E o som dela? O som dela é muito bom! É gratificante ouvir uma cantora que sabe o que está fazendo. O som é um rock bem composto, honesto, sincero. As influencias da moça são boas: vai de Raul Seixas a Aerosmith, passando por U2 e Led Zeppelin. A minha felicidade é não ter percebido, em nenhuma faixa, a influência de Nirvana. Ponto para a Drenna!

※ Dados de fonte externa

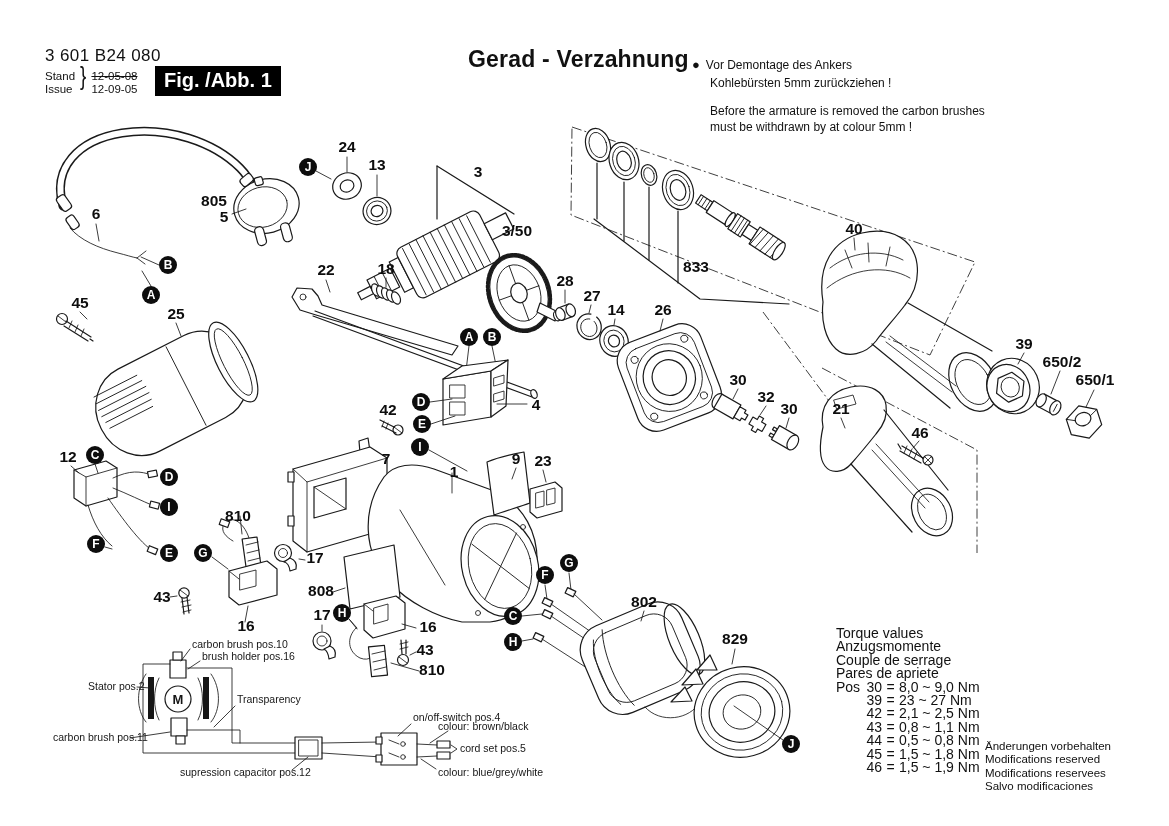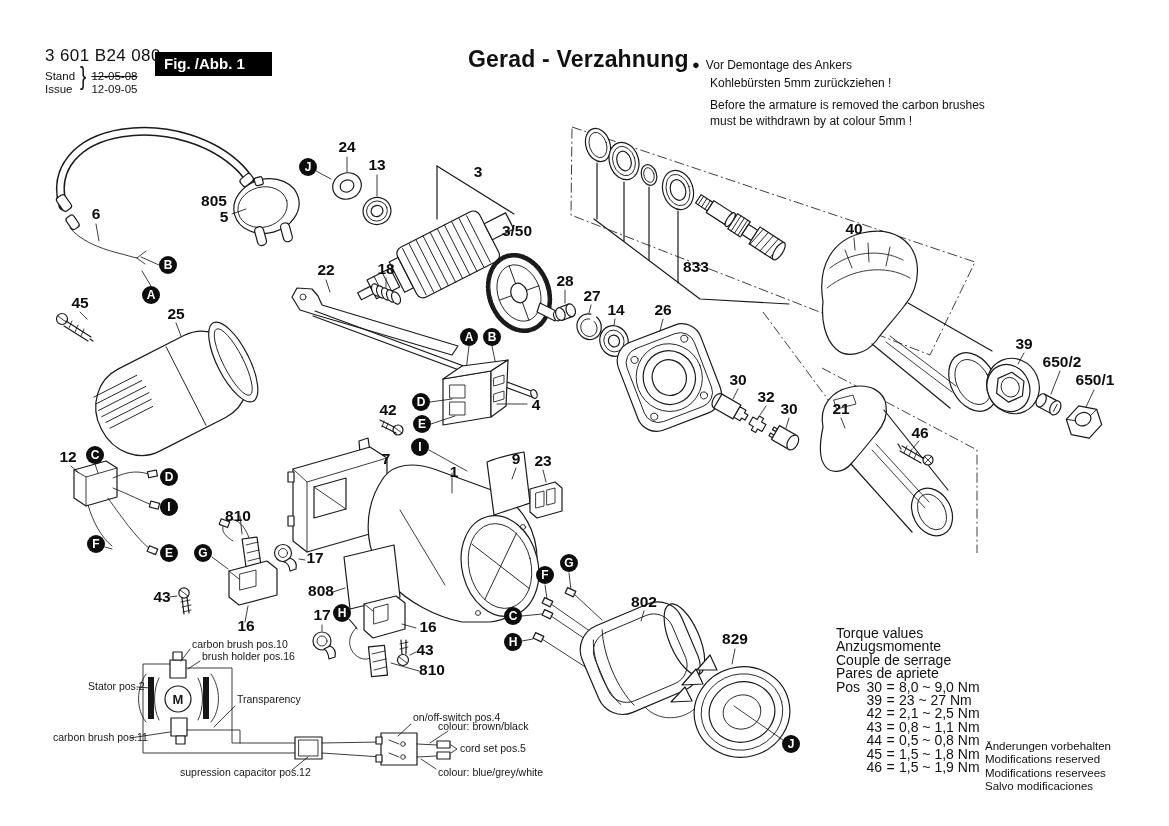"Fig. /Abb. 1" .figbox { font-size: 15px -> 20px; padding: 3px 27px 4px 9px -> 3px 9px 4px 9px; top: 52px -> 66px }
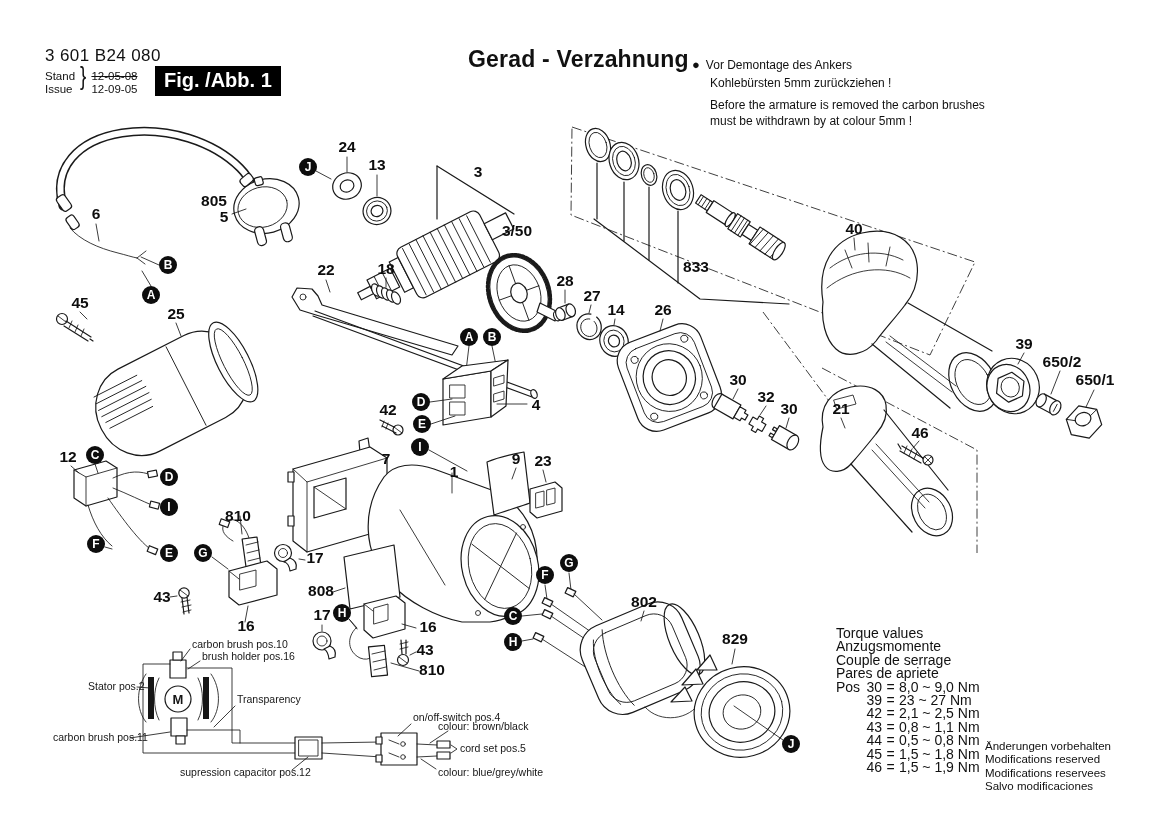"Before the armature is removed" .n-en { margin-top: 5px -> 11px }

Alias, duas faixas me chamaram muito a atenção. A praticamente desabafo Antes que o tempo passe, que tem potencial para ser um sucessos nas rádios. O interessante é que essa faixa te cativa logo nos primeiros acordes: você vai cantarolar “Antes que o tempo passe, antes que a vida acabe…”. Outra é a balada Porta. Música gabaritada a tocar em alguma novela global, como trilha sonoro do casal principal da trama.

Moça de voz potente, letras bem escritas, som redondo. Drenna está pronta para o sucesso, só precisa ser descoberta por uma gravadora de maior projeção nacional.